(GIVEN RECORDS Opens)

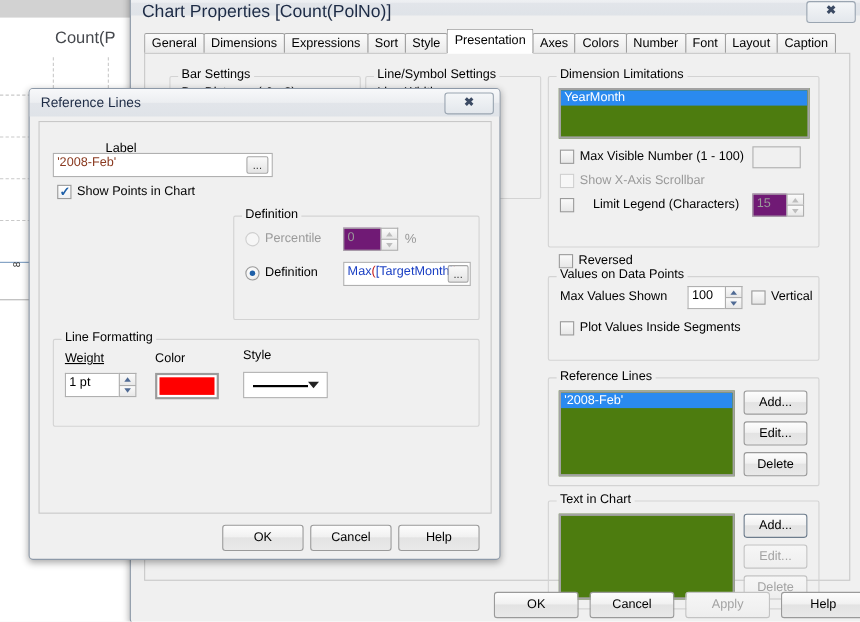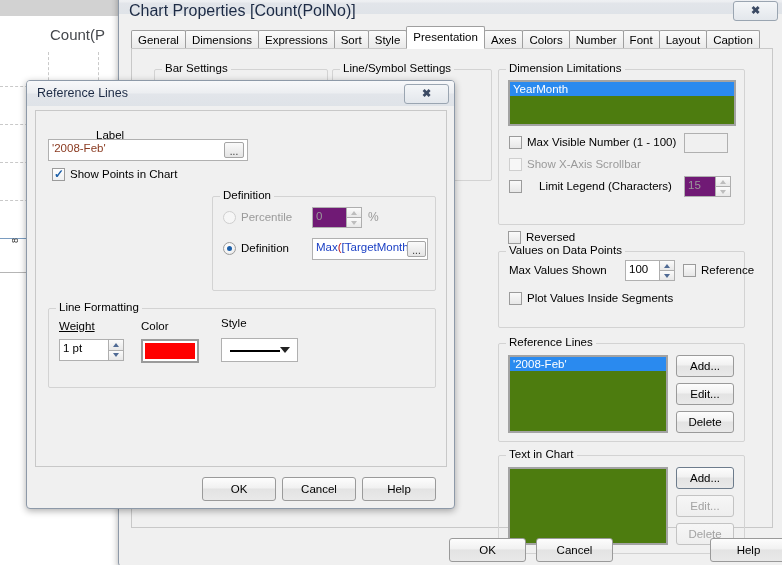--- a/index.html
+++ b/index.html
@@ -311,7 +311,7 @@
             </div>
           </div>
           <div class="check gray" style="left:184px; top:12px;"></div>
-          <div class="lbl" style="left:202px; top:12px;">Reference</div>
+          <div class="lbl" style="left:202px; top:12px;">Vertical</div>
 
           <div class="check gray" style="left:10px; top:40px;"></div>
           <div class="lbl" style="left:28px; top:40px;">Plot Values Inside Segments</div>

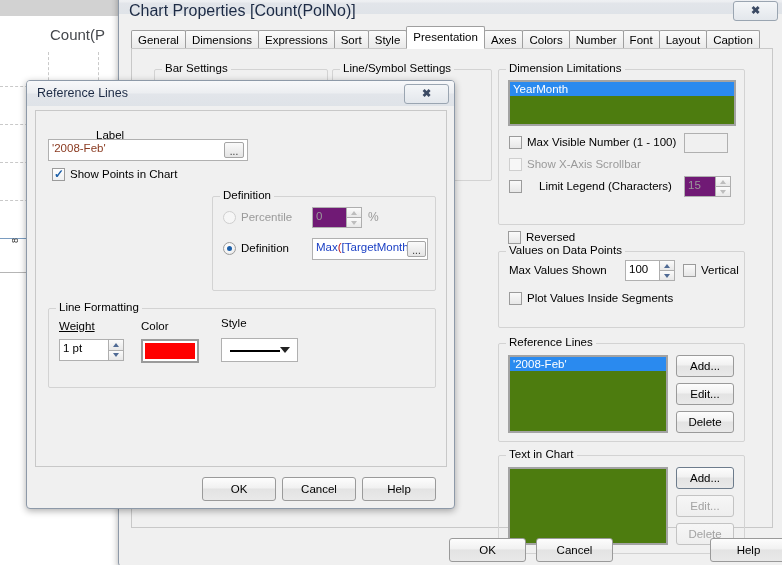--- a/index.html
+++ b/index.html
@@ -341,6 +341,7 @@
 
       <div class="btn" style="left:330px; top:524px; width:77px; height:24px; line-height:22px;">OK</div>
       <div class="btn" style="left:417px; top:524px; width:77px; height:24px; line-height:22px;">Cancel</div>
+      <div class="btn disabled" style="left:504px; top:524px; width:77px; height:24px; line-height:22px;">Apply</div>
       <div class="btn" style="left:591px; top:524px; width:77px; height:24px; line-height:22px;">Help</div>
     </div>
   </div>

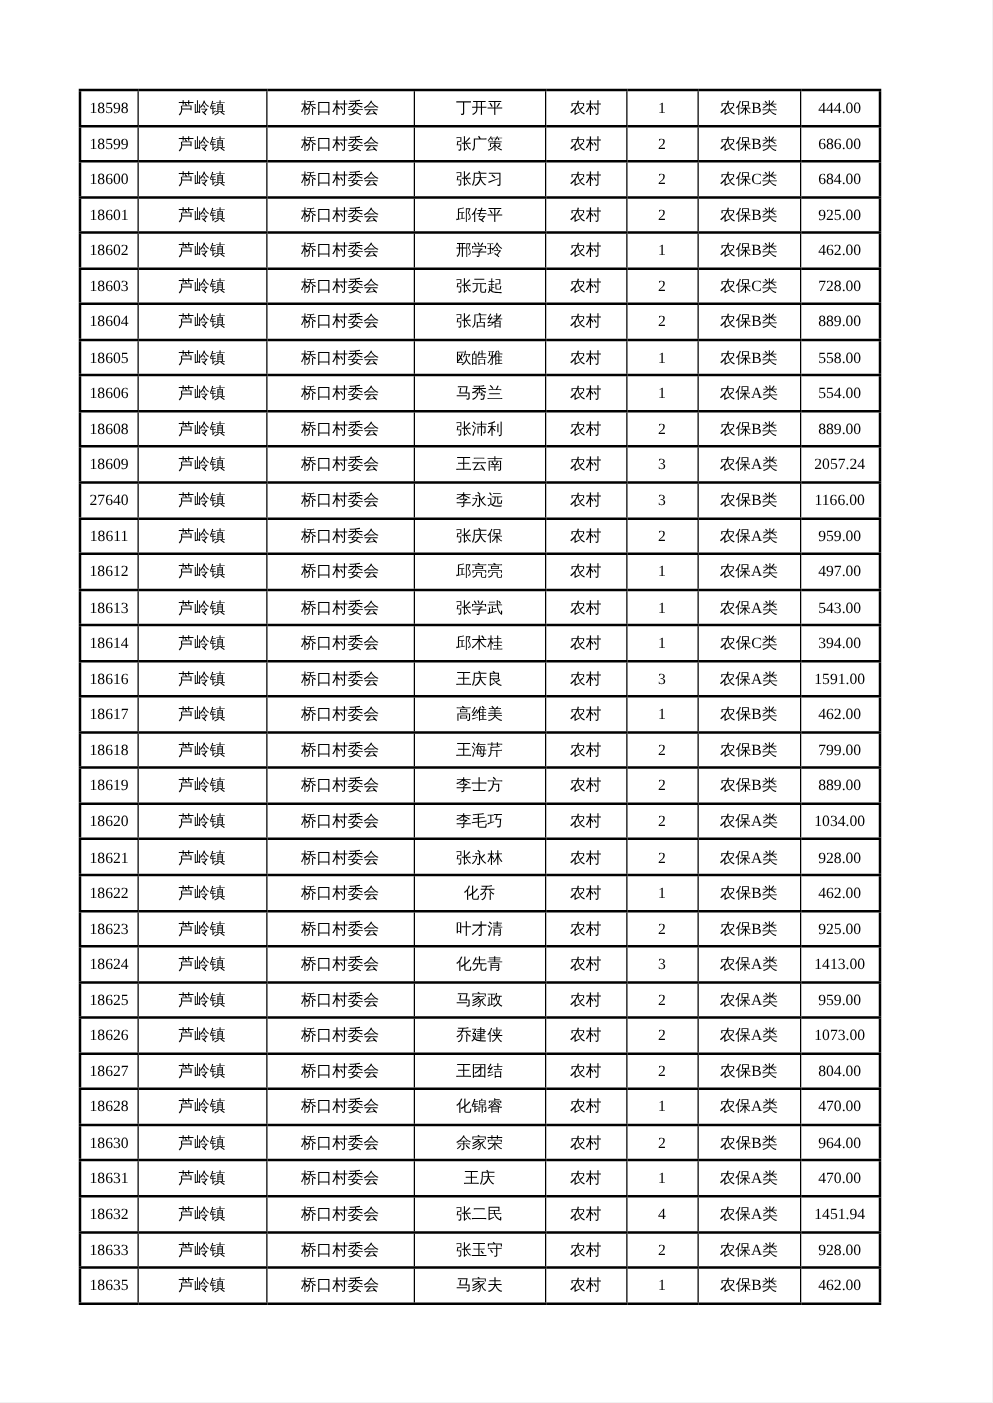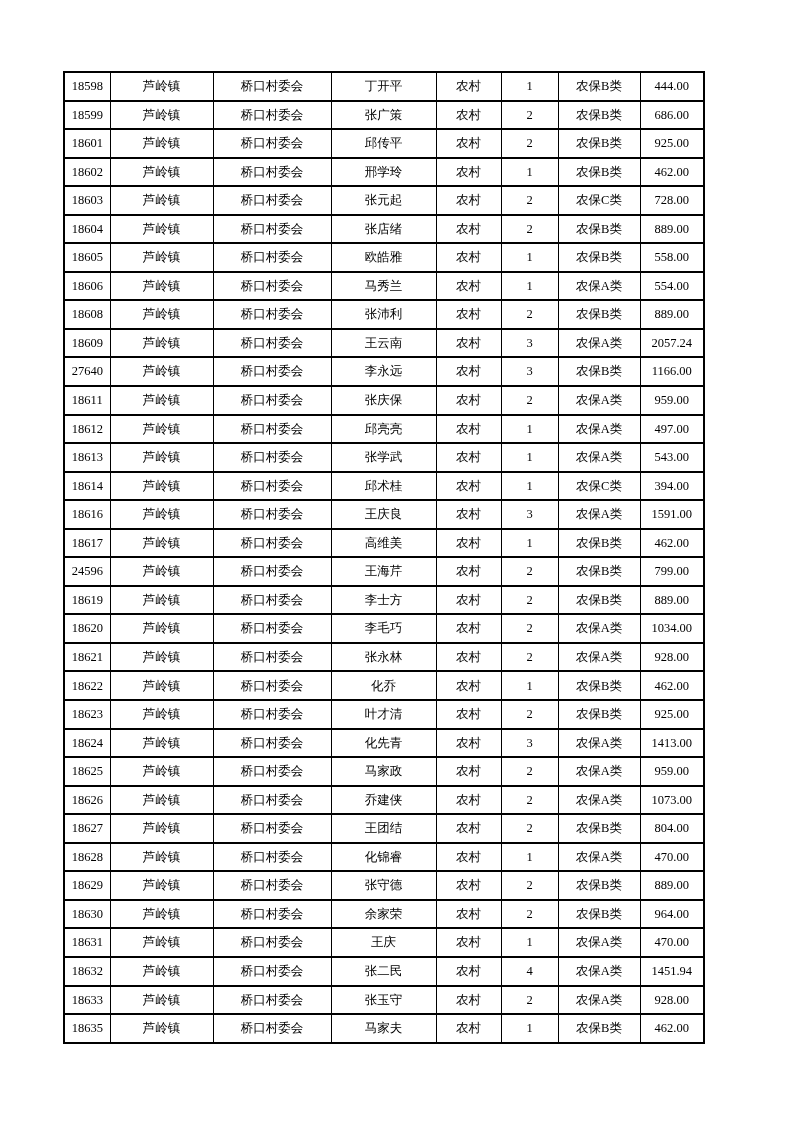--- a/index.html
+++ b/index.html
@@ -78,6 +78,16 @@
           <td>686.00</td>
         </tr>
         <tr>
+          <td>18600</td>
+          <td>芦岭镇</td>
+          <td>桥口村委会</td>
+          <td>张庆习</td>
+          <td>农村</td>
+          <td>2</td>
+          <td>农保C类</td>
+          <td>684.00</td>
+        </tr>
+        <tr>
           <td>18601</td>
           <td>芦岭镇</td>
           <td>桥口村委会</td>

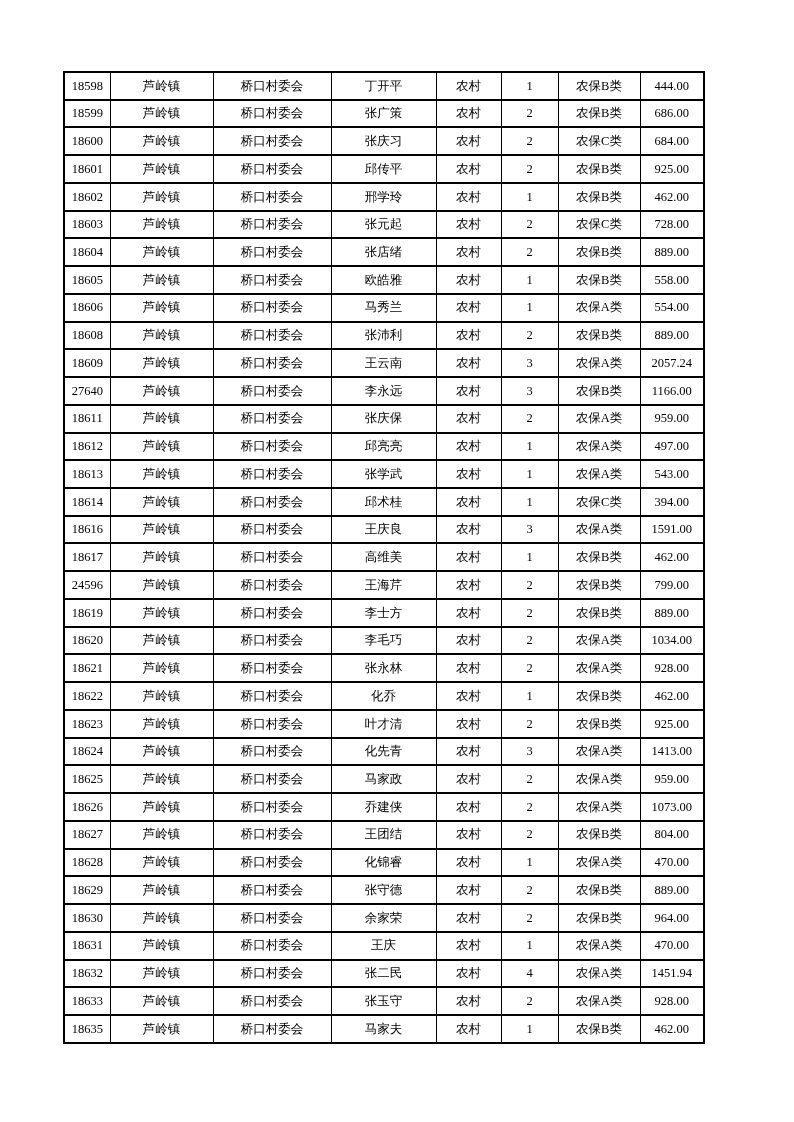--- a/index.html
+++ b/index.html
@@ -238,7 +238,7 @@
           <td>462.00</td>
         </tr>
         <tr>
-          <td>24596</td>
+          <td>18618</td>
           <td>芦岭镇</td>
           <td>桥口村委会</td>
           <td>王海芹</td>

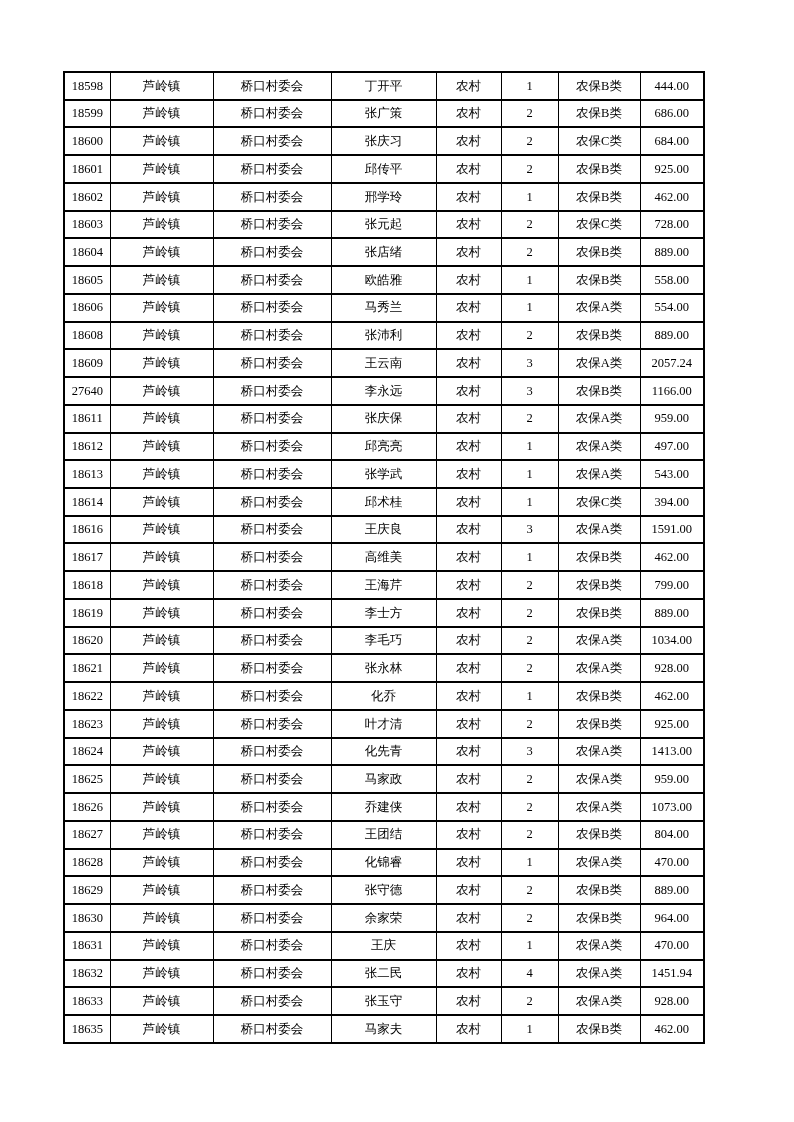--- a/index.html
+++ b/index.html
@@ -348,16 +348,6 @@
           <td>470.00</td>
         </tr>
         <tr>
-          <td>18629</td>
-          <td>芦岭镇</td>
-          <td>桥口村委会</td>
-          <td>张守德</td>
-          <td>农村</td>
-          <td>2</td>
-          <td>农保B类</td>
-          <td>889.00</td>
-        </tr>
-        <tr>
           <td>18630</td>
           <td>芦岭镇</td>
           <td>桥口村委会</td>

(GIVEN RECORDS Closes)

# [EXERCISE OBJECTIVE]
Which lines above hold the string "height"? Copy every one of them.

# [ANSWER SECTION]
       <div class="btn" style="left:330px; top:524px; width:77px; height:24px; line-height:22px;">OK</div>
       <div class="btn" style="left:417px; top:524px; width:77px; height:24px; line-height:22px;">Cancel</div>
+      <div class="btn disabled" style="left:504px; top:524px; width:77px; height:24px; line-height:22px;">Apply</div>
       <div class="btn" style="left:591px; top:524px; width:77px; height:24px; line-height:22px;">Help</div>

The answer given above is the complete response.